-- DATA FOR THIS EXERCISE --
↓↓↓
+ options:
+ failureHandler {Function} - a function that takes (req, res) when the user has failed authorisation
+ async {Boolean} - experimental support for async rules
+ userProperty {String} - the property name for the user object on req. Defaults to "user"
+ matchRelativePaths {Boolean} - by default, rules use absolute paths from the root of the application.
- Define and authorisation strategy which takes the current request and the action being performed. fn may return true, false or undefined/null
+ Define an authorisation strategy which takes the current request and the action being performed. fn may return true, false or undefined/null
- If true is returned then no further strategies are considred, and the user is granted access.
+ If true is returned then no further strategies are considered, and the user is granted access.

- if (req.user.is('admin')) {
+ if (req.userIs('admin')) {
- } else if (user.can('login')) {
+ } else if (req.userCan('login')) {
↑↑↑
↓↓↓
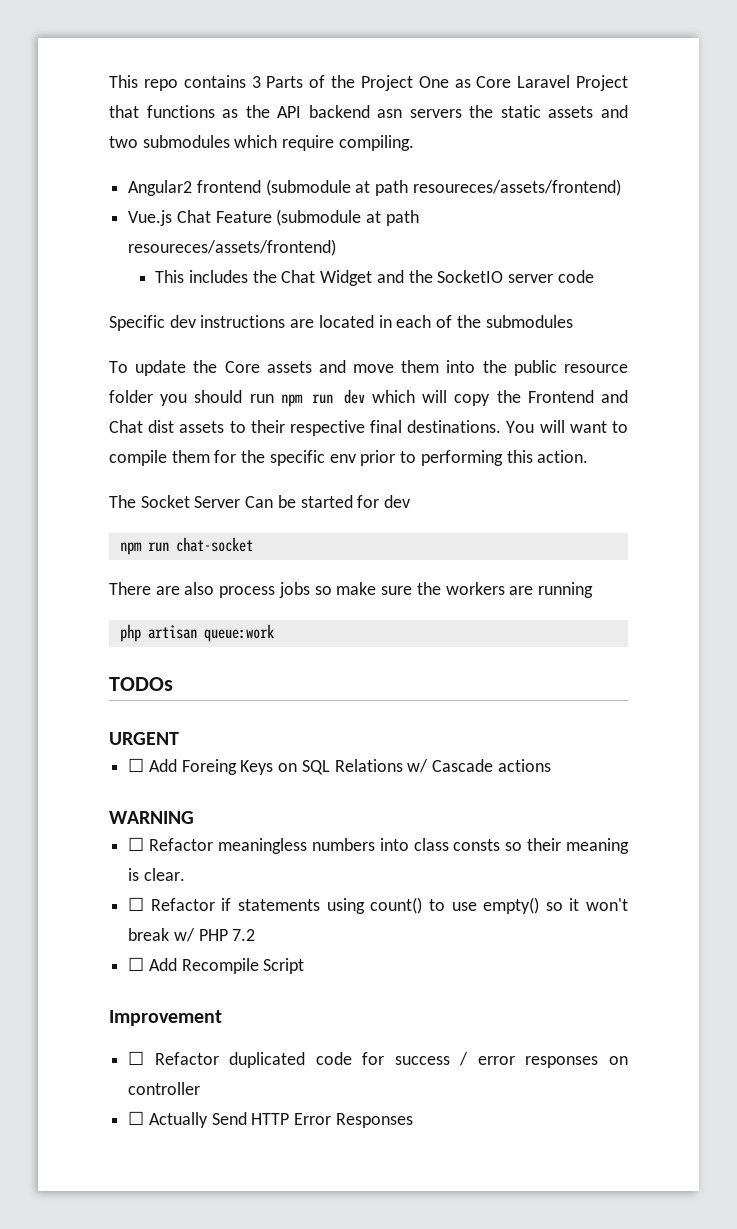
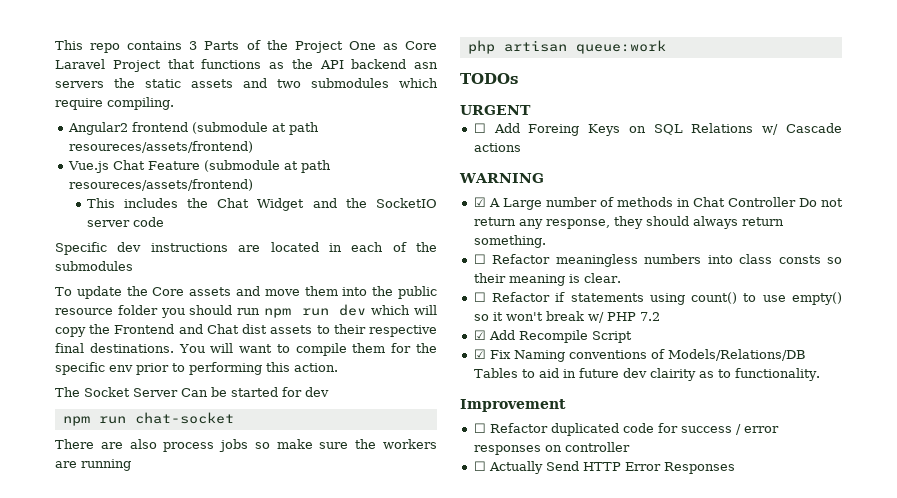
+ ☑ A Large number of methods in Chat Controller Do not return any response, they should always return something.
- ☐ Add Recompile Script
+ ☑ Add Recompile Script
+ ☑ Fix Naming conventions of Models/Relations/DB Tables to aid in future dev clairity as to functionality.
↑↑↑
↓↓↓
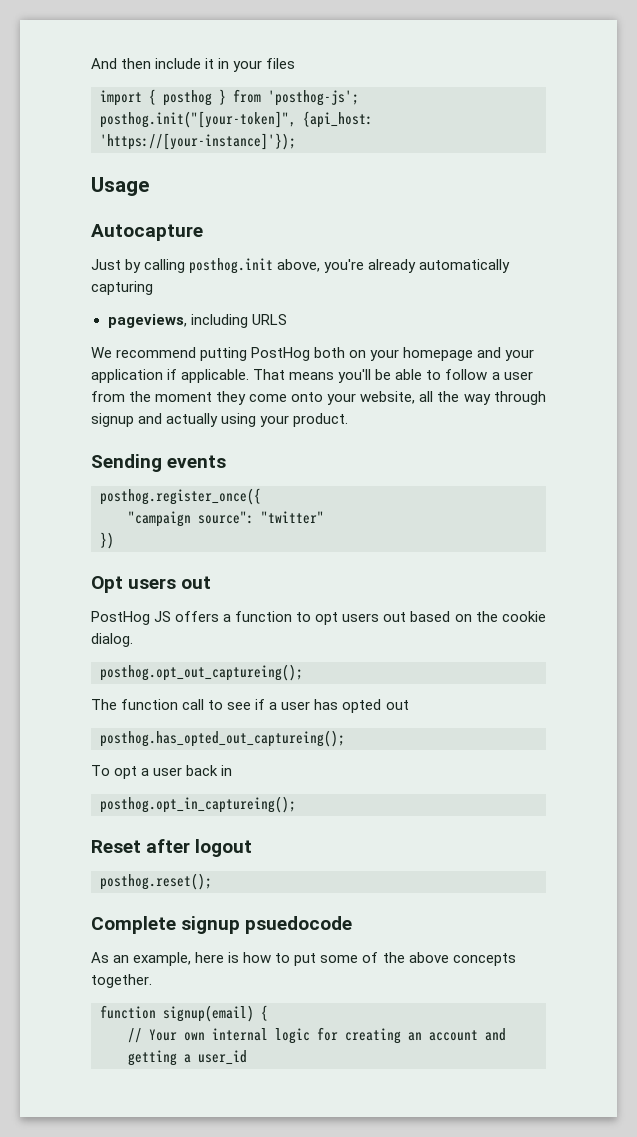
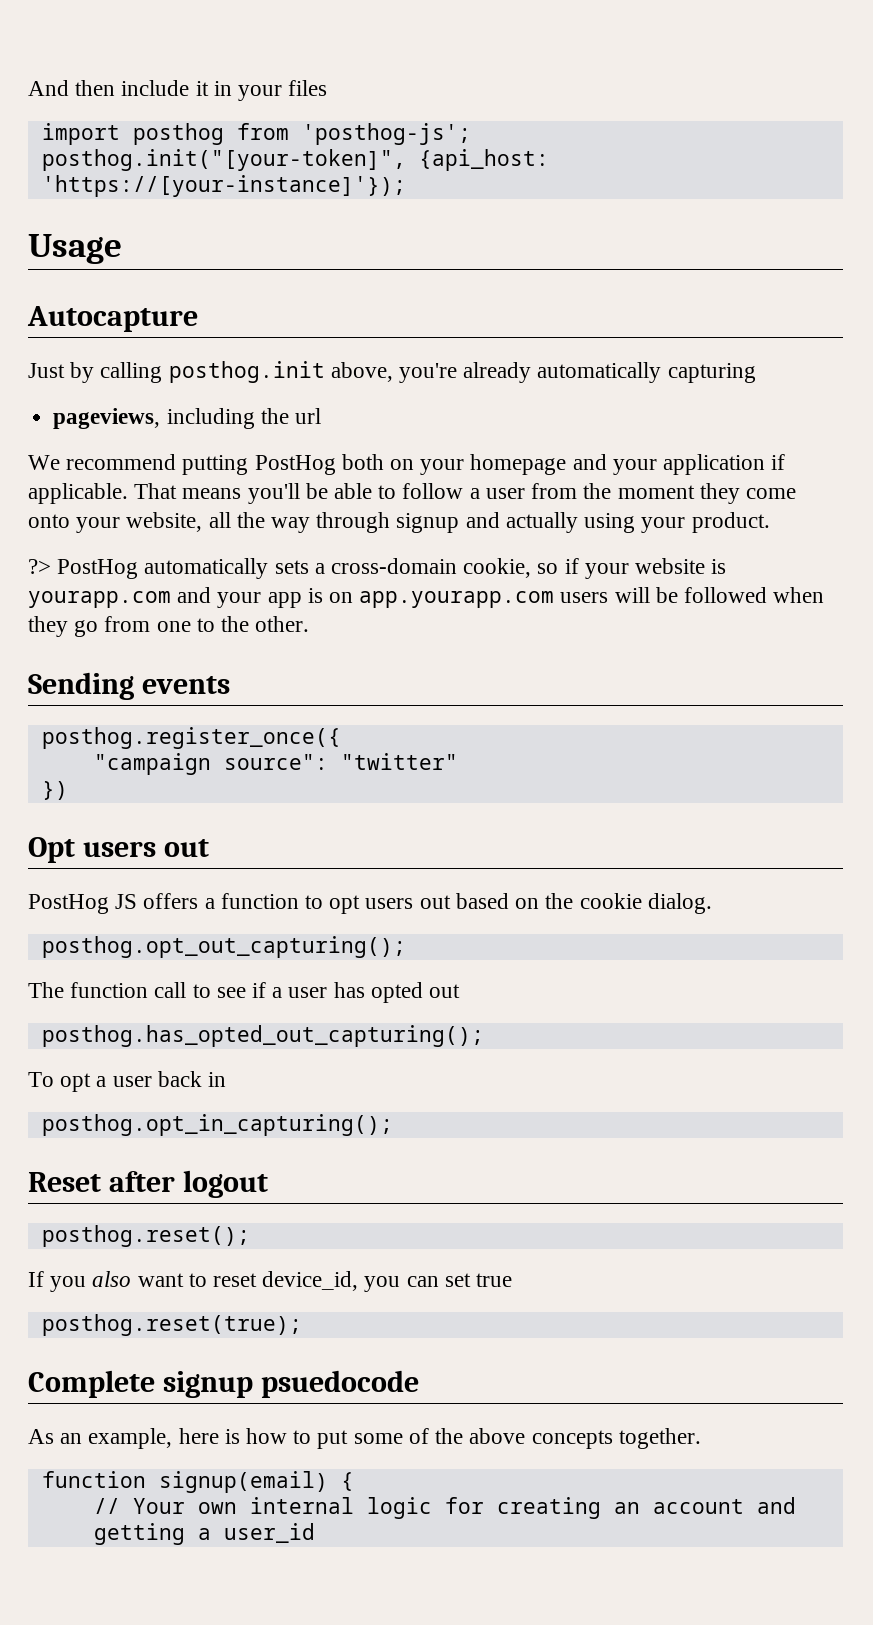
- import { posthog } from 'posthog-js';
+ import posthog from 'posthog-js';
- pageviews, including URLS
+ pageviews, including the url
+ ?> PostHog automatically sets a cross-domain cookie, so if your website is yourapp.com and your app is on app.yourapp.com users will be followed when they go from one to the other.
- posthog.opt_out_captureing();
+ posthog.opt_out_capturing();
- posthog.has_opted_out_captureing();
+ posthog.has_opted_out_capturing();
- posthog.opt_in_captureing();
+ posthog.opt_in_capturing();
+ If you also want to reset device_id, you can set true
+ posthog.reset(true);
↑↑↑
-- TASK DESCRIPTION --
Scan the material above. Copy each line that holds the word "current".

-- ANSWER --
- Define and authorisation strategy which takes the current request and the action being performed. fn may return true, false or undefined/null
+ Define an authorisation strategy which takes the current request and the action being performed. fn may return true, false or undefined/null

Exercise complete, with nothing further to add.